Sujet : Re: [ksh93u+m] Performance warning message
De : janis_papanagnou+ng (at) *nospam* hotmail.com (Janis Papanagnou)
Groupes : comp.unix.shellDate : 28. Oct 2024, 01:21:17
Autres entêtes
Organisation : A noiseless patient Spider
Message-ID : <vfmldv$ll5i$1@dont-email.me>
References : 1
User-Agent : Mozilla/5.0 (X11; Linux x86_64; rv:45.0) Gecko/20100101 Thunderbird/45.8.0
On 25.10.2024 06:46, Janis Papanagnou wrote:
For this command
typeset -i indents=$(( level * indent_factor )) ###
with two integer variables, 'level' and 'indent_factor', declared
I'm getting this nice warning message
warning: line 28: indents=$(( level * indent_factor ))

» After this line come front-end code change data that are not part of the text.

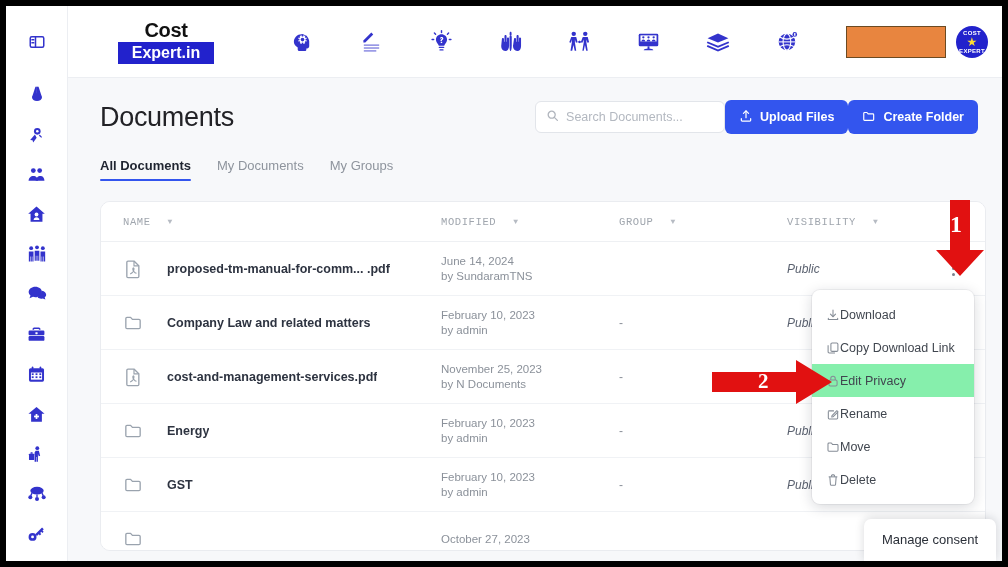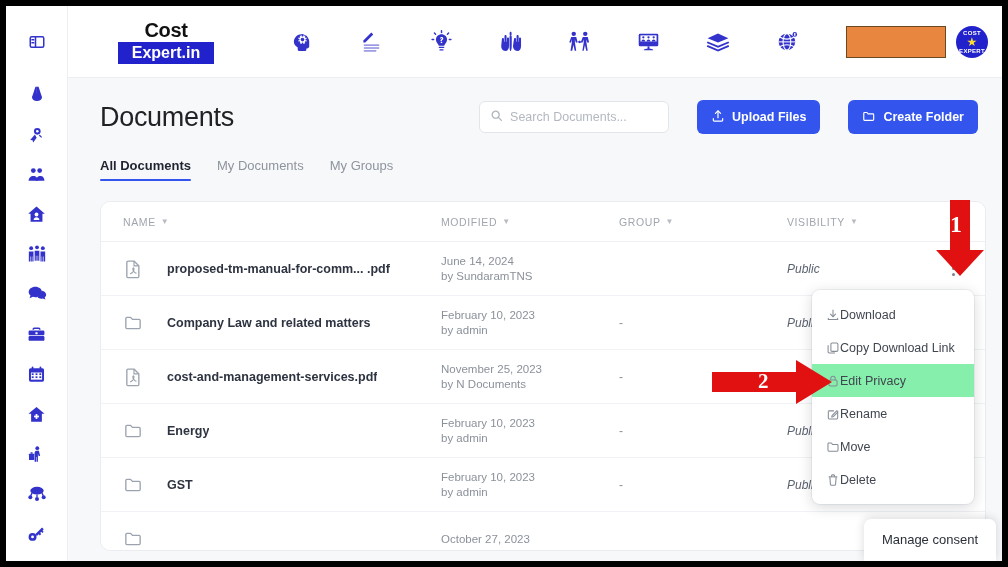--- a/index.html
+++ b/index.html
@@ -113,7 +113,7 @@
     letter-spacing: -0.3px;
   }
   .head-right {
-    margin-left: auto; display: flex; align-items: center; gap: 28px;
+    margin-left: auto; display: flex; align-items: center; gap: 0;
   }
   .search-box {
     width: 190px; height: 32px;

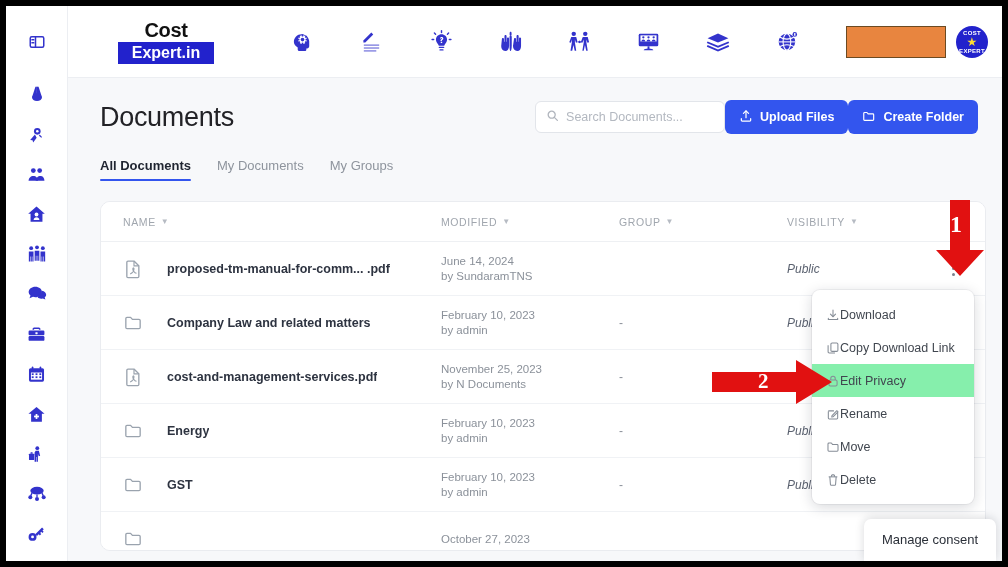--- a/index.html
+++ b/index.html
@@ -174,8 +174,9 @@
   }
   .th {
     font-size: 10.5px; color: #a0a6ae; letter-spacing: 0.6px;
-    display: flex; align-items: center; gap: 5px;
+    display: flex; align-items: center; gap: 17px;
     cursor: pointer;
+    font-family: Liberation Mono, monospace;
   }
   .caret { font-size: 8px; color: #b6bbc3; }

is slower than ((indents= level * indent_factor ))
I thought (to avoid the warning) I'd have to split the lines like
typeset -i indents
(( indents = level * indent_factor ))
but I noticed that we can also write
(( typeset -i indents = level * indent_factor ))
(I wasn't aware about the 'typeset' command possible in arithmetic
expressions.)
Oops! - That's wrong. - I had just tested that only with 'ksh -n'.
ksh -n had produced the above performance warning message, but it
did not produce an error message for the (( typeset ... )) syntax,
which I saw just now when invoking the shell regularly on the code.
This is really odd (shell-)behavior! (Reporting a warning but not
an error.) - Looks like a bug to me.[*]
So we have to either use the "non-performant" syntax marked '###'
or separate the statements on two lines.
Though I wonder why Ksh doesn't silently optimize the '###' marked
code since Ksh optimizes so many less obvious and much more complex
things.
Janis
[*] The man page says for option '-n':
"Read commands and check them for syntax errors, [...]"
So the warning message is just an undocumented feature for free?
And the 'typeset' inside the arithmetic command is syntactically
okay and deserves no diagnostic message?